Política

Presidente do TRE-RR nega pedido e mantém deputado Ottaci inelegível

O presidente do Tribunal Regional Eleitoral de Roraima (TRE-RR), o desembargador Mozarildo Cavalcanti, negou pedido do deputado federal Ottaci Nascimento (SD) e o manteve inelegível por oito anos. A decisão consta no Diário Oficial da Justiça desta quinta-feira (07).

Ele está inelegível pela distribuição de brindes, como calendários, máscaras e cestas básicas em período que antecedeu a campanha de 2020. À época, Ottaci concorreu ao cargo de prefeito de Boa Vista, no entanto, acabou derrotado nas urnas.

Com pretensão de se reeleger como deputado federal, Ottaci pediu uma medida cautelar. Em suma, a defesa argumentou que as convenções para definir as candidaturas devem ocorrer entre 20 de julho e 05 de agosto. No entanto, Mozarildo disse que as razões apresentadas não são suficientes para conceder a liminar.

“Neste ato, o requerente, novamente, invoca os mesmos fundamentos já rejeitados por esta Corte e
busca uma rediscussão do mérito recursal para tentar demonstrar que seu direito é plausível. Na
verdade, o conjunto probatório é robusto para caracterizar o abuso do poder econômico, ilícito de
extrema gravidade, e as sanções aplicadas são adequadas e proporcionais ao caso”, apontou o desembargador em sua decisão.
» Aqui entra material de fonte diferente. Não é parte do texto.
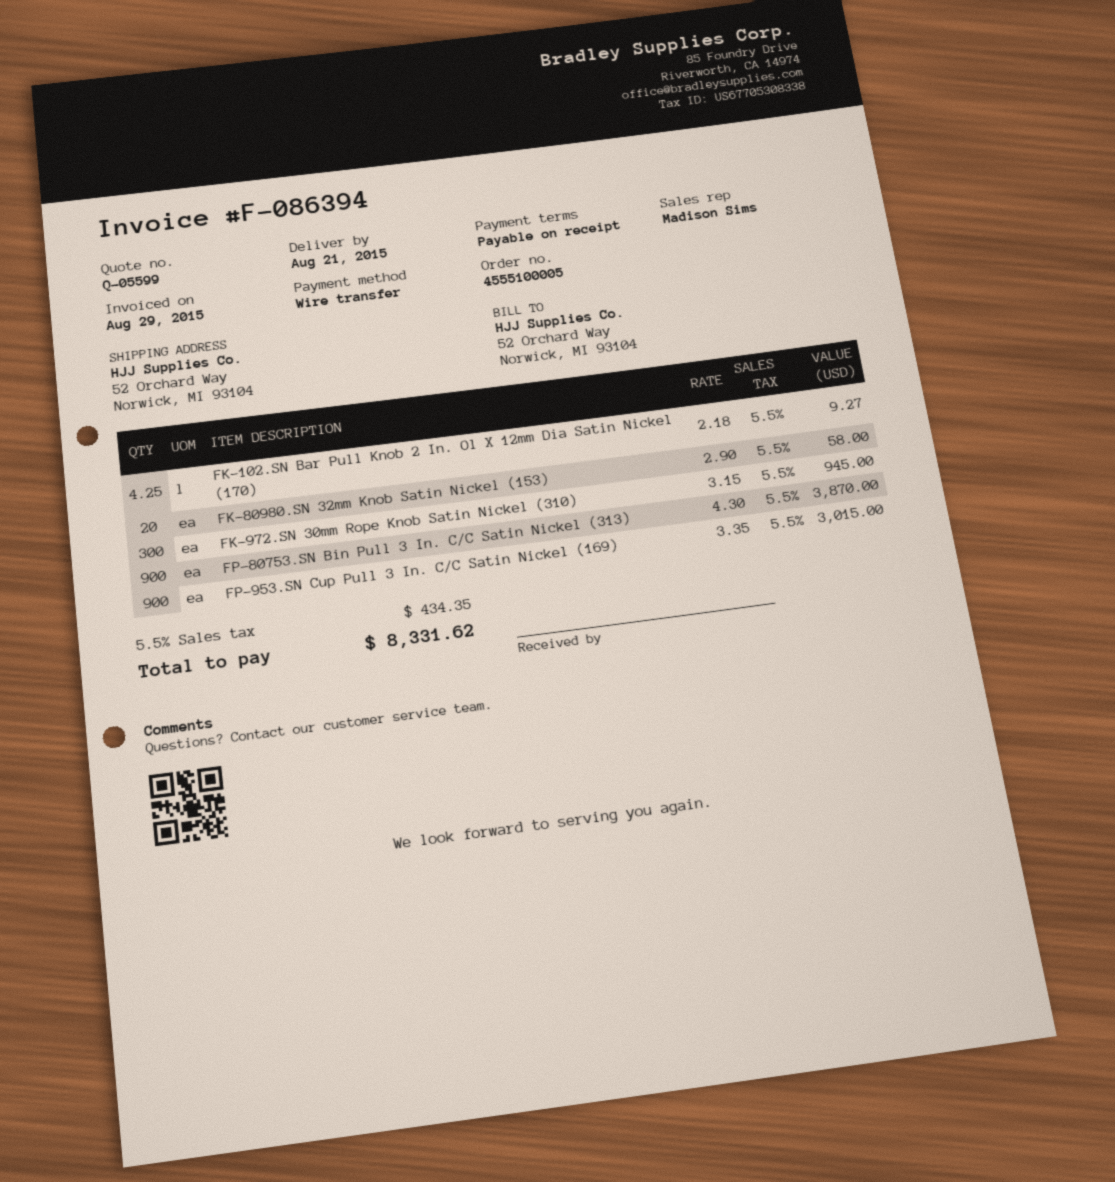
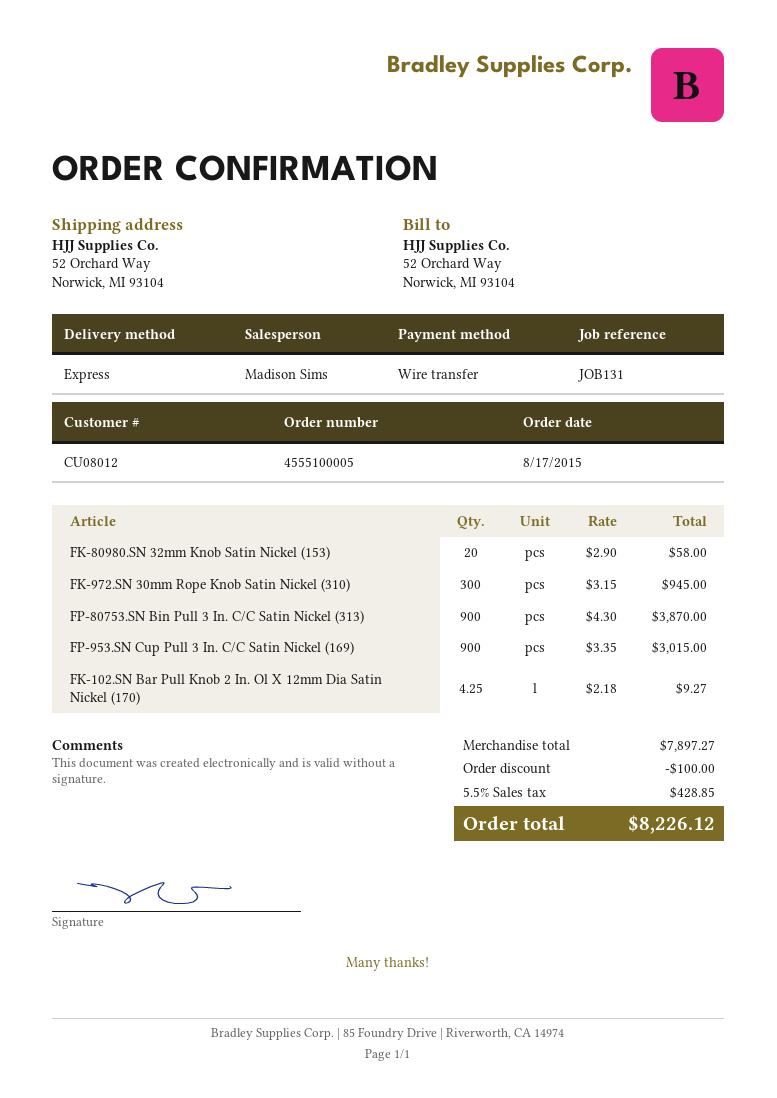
discount: none -> 100.00
tax: 5.5% = 434.35 -> 5.5% = 428.85
total: 8331.62 -> 8226.12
A ação passou para o presidente do TRE-RR, após o juiz Elvo Pigari Junior declinar a competência de julgamento. Conforme o entendimento de Pigari, a nova ação tratava de um assunto que a Justiça já julgou.

Condenação

A condenação do deputado ocorreu no dia 26 de maio de 2021, após ação movida pelo extinto Partido Social Liberal (PSL), que agora chama-se União Brasil. À época, a sigla denunciou o então candidato à Prefeitura de Boa Vista pela distribuição de itens a eleitores antes do período eleitoral de 2020 começar.

Ottaci distribuiu calendários com fotos dele, cestas básicas e máscaras para moradores de bairros de Boa Vista. Anteriormente, ele precisou pagar à Justiça Eleitoral uma multa de R$ 15 mil por esta prática.
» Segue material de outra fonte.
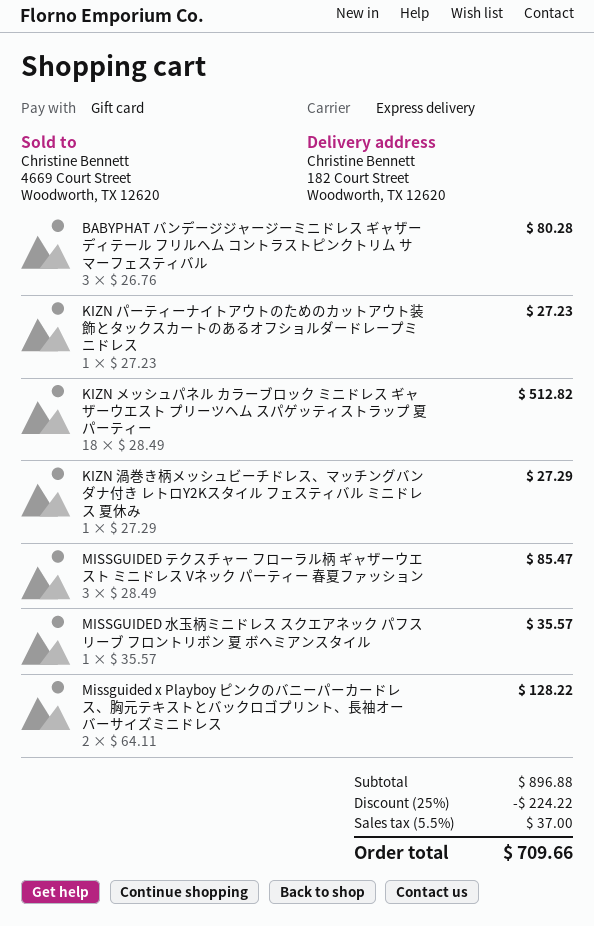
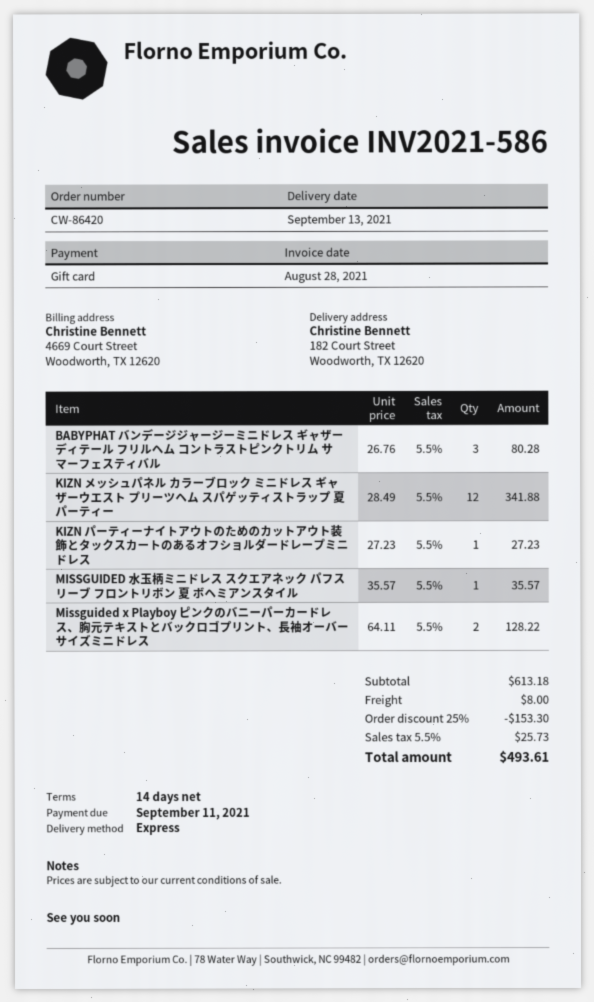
KIZN メッシュパネル カラーブロック ミニドレス ギャザーウエスト プリーツヘム スパゲッティストラップ 夏 パーティー: 18 x 28.49 = 512.82 -> 12 x 28.49 = 341.88
KIZN 渦巻き柄メッシュビーチドレス、マッチングバンダナ付き レトロY2Kスタイル フェスティバル ミニドレス 夏休み: 1 x 27.29 = 27.29 -> none
MISSGUIDED テクスチャー フローラル柄 ギャザーウエスト ミニドレス Vネック パーティー 春夏ファッション: 3 x 28.49 = 85.47 -> none
subtotal: 896.88 -> 613.18
discount: 25% = 224.22 -> 25% = 153.30
shipping: none -> 8.00
tax: 5.5% = 37.00 -> 5.5% = 25.73
total: 709.66 -> 493.61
Nos autos do processo, a defesa do parlamentar argumentou que não ficou comprovado o crime eleitoral. Isto porque a distribuição de calendários ocorreu no fim de 2019, antes das eleições.

Porém, na condenação, de maio do ano passado, a juíza Daniela Schirato avaliou o caso como promoção pessoal com fins eleitorais. Assim, a magistrada decidiu por manter o político inelegível por oito anos.

Ottaci e multas

Além da condenação, Ottaci também precisou pagar multas por outros crimes eleitorais. Em novembro de 2020, a Justiça Eleitoral aplicou uma multa de R$ 3 mil por propaganda eleitoral proibida.

Consta no processo que, durante uma caminhada, ele usou um “boneco gigante contendo o número de candidatura e as cores do partido”. No entanto, a prática é proibida pela Lei Eleitoral.

Ottaci tentou reverter a decisão, mas o TRE-RR negou o recurso em decisão unânime.

Ainda no pleito de 2020, o deputado recebeu uma multa por divulgação irregular de pesquisa eleitoral. O valor era de R$ 53,2 mil.

Ottaci perdeu nas urnas para Arthur Henrique (MDB), com uma diferença de quase 100 mil votos. Arthur Henrique (MDB) venceu com 85,3% dos votos válidos (116.792 votos), enquanto Ottaci Nascimento ficou com 14,6% (20.032 votos).